TASK BRIEF:
Print every line of the listing below, starting with the line that holds "- Git is just" and going on through the line that holds "- You know where", both included, and print nothing else.

BEGIN DATASET EXCERPTS

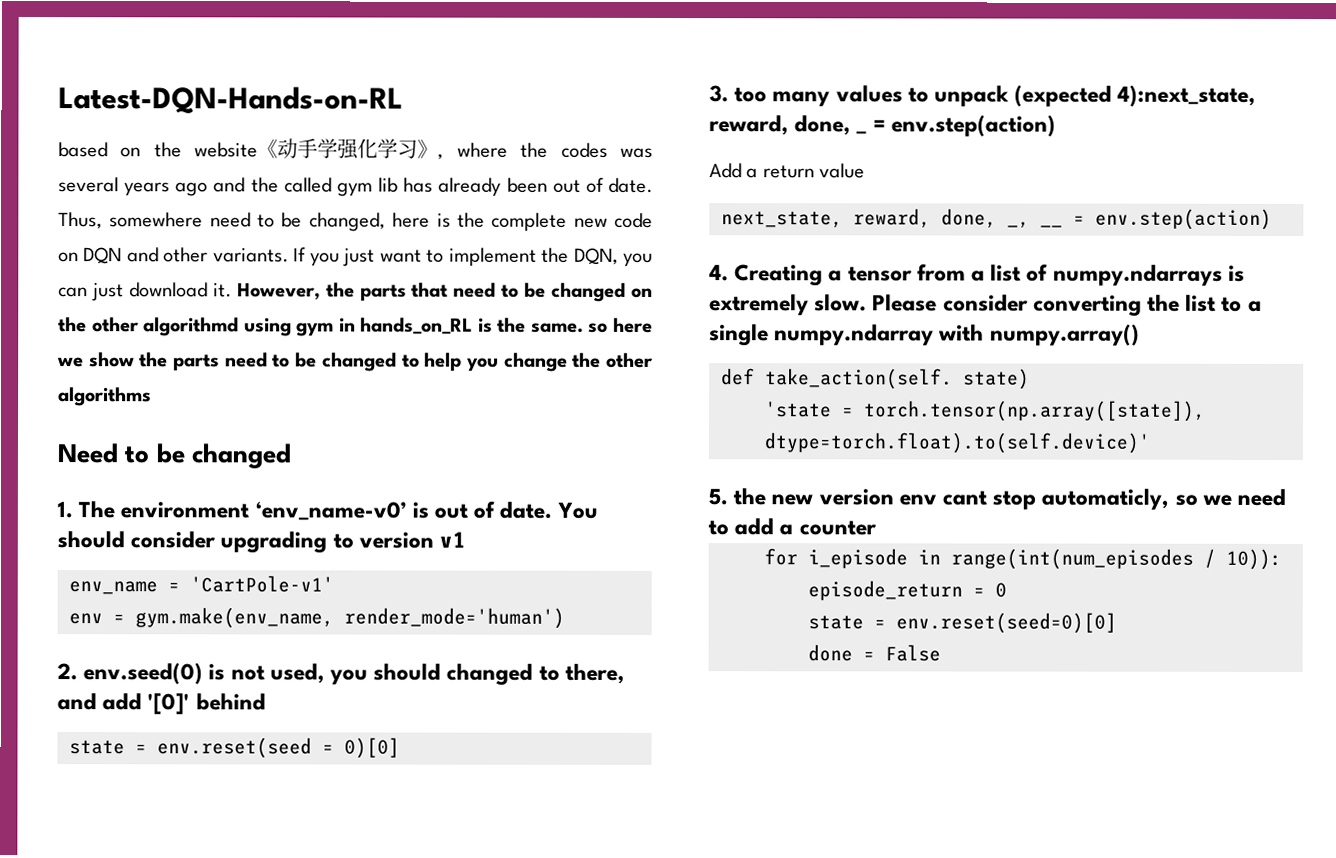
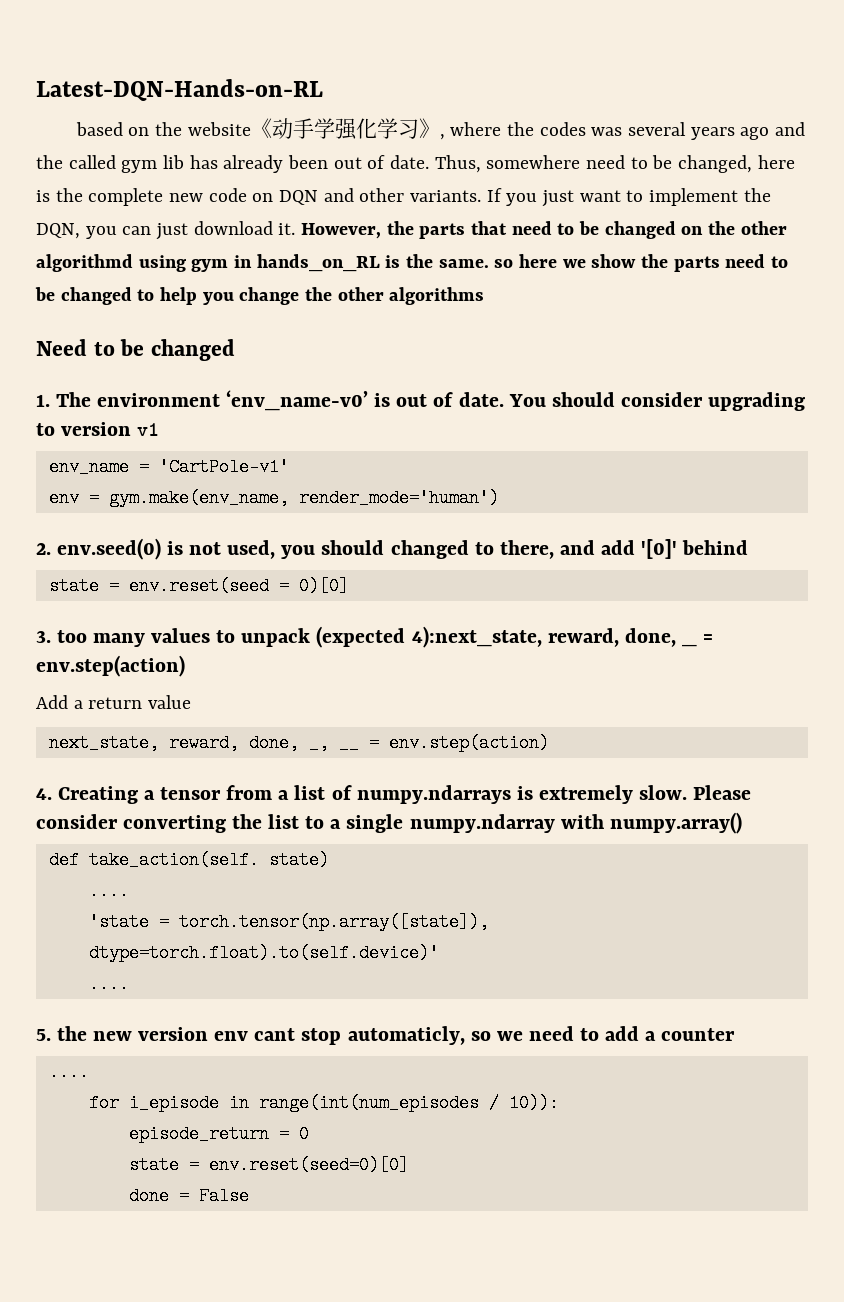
  def take_action(self. state)
+ ....
  'state = torch.tensor(np.array([state]), dtype=torch.float).to(self.device)'
+ ....
  5. the new version env cant stop automaticly, so we need to add a counter
+ ....

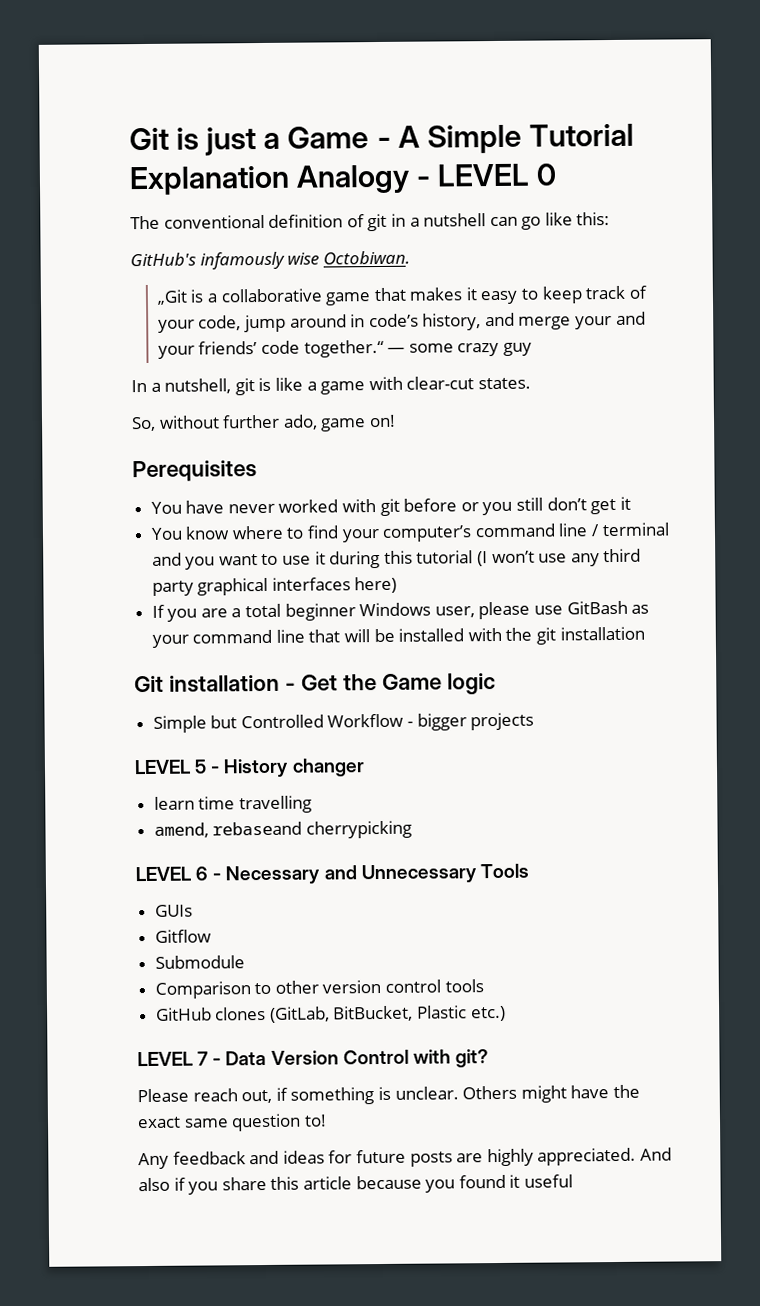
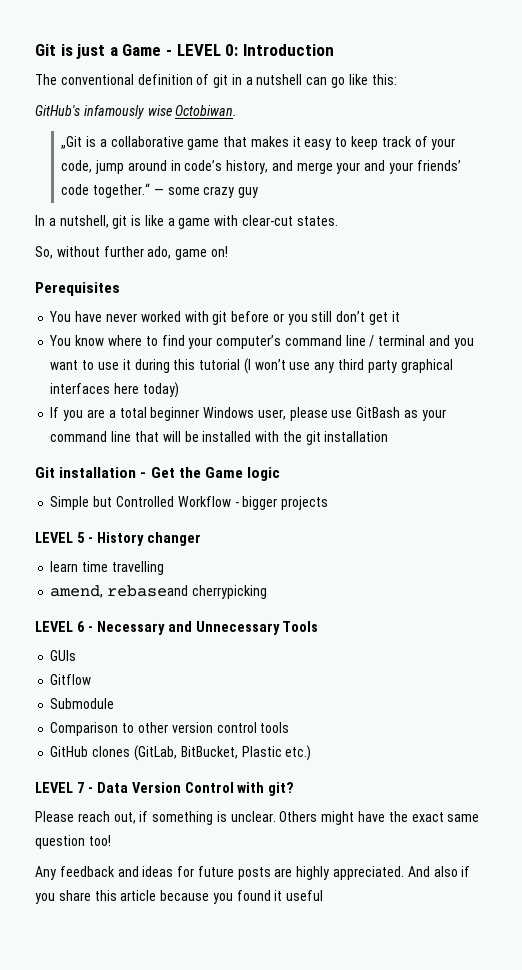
- Git is just a Game - A Simple Tutorial Explanation Analogy - LEVEL 0
+ Git is just a Game - LEVEL 0: Introduction
- You know where to find your computer’s command line / terminal and you want to use it during this tutorial (I won’t use any third party graphical interfaces here)
+ You know where to find your computer’s command line / terminal and you want to use it during this tutorial (I won’t use any third party graphical interfaces here today)
- Others might have the exact same question to!
+ Others might have the exact same question too!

END DATASET EXCERPTS

OUTPUT BELOW:
- Git is just a Game - A Simple Tutorial Explanation Analogy - LEVEL 0
+ Git is just a Game - LEVEL 0: Introduction
- You know where to find your computer’s command line / terminal and you want to use it during this tutorial (I won’t use any third party graphical interfaces here)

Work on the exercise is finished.